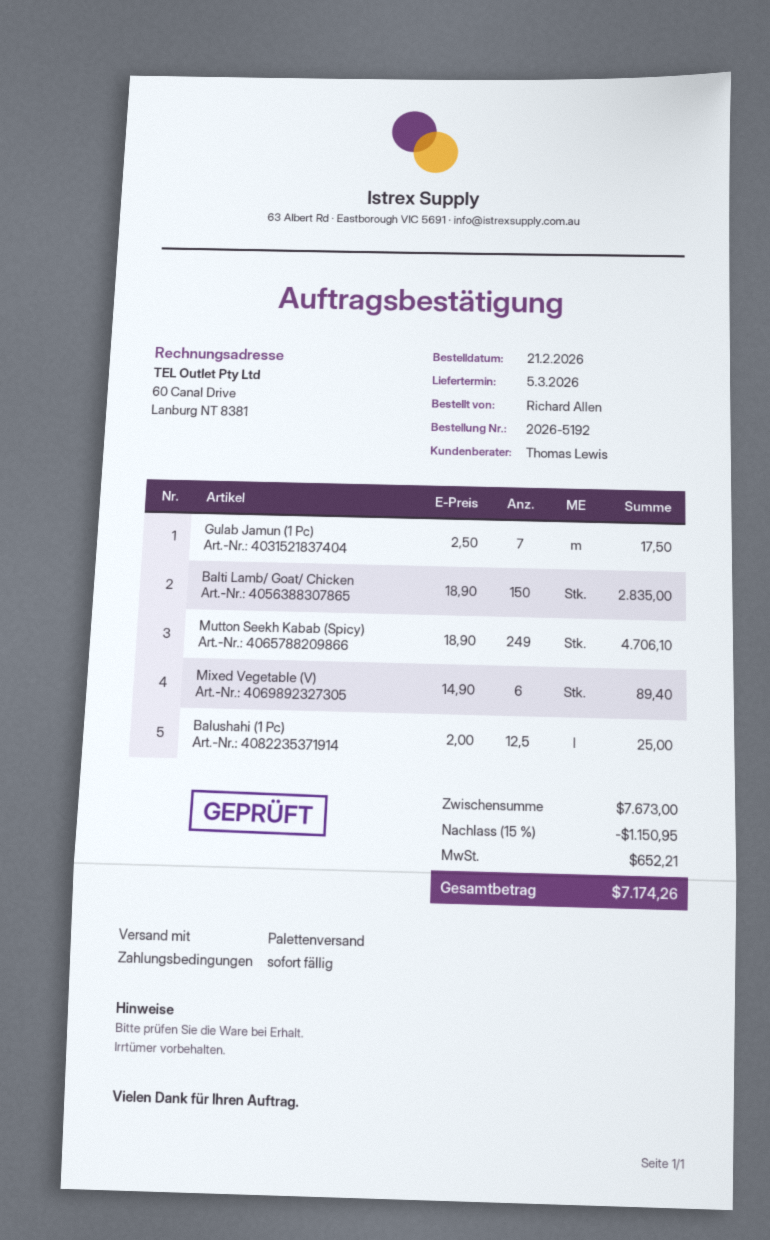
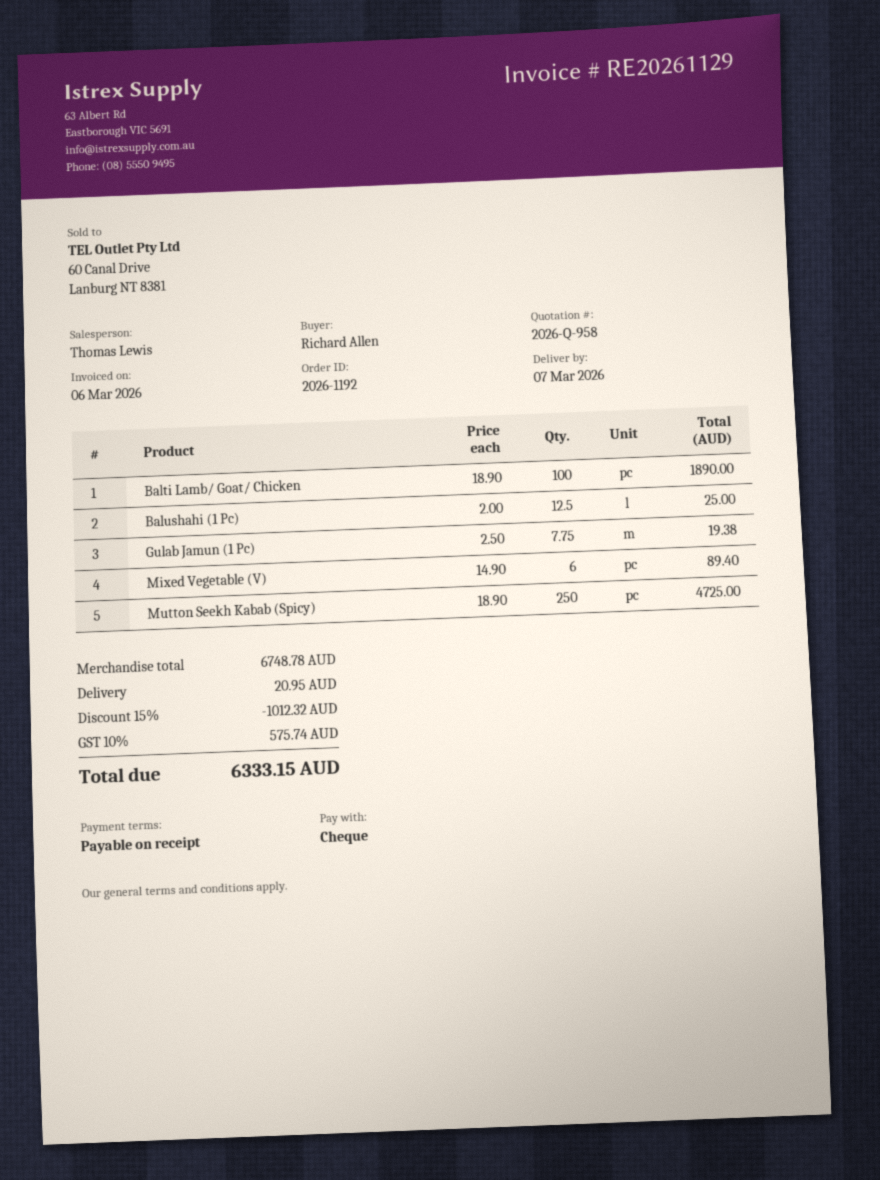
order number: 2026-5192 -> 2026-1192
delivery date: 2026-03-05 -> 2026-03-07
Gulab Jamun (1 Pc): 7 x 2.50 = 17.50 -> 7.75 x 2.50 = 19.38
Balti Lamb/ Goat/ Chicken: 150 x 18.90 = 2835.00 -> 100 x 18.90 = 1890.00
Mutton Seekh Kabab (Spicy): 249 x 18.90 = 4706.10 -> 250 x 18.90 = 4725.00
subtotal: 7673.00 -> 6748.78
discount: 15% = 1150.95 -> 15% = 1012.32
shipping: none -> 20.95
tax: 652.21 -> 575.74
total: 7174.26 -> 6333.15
--------
• _Task goal_: Look for the line that contains "shipping: none -> 20.95" in the listing above. Set down that line and each line after it, ending with the last one.

• _Reply to the task_:
shipping: none -> 20.95
tax: 652.21 -> 575.74
total: 7174.26 -> 6333.15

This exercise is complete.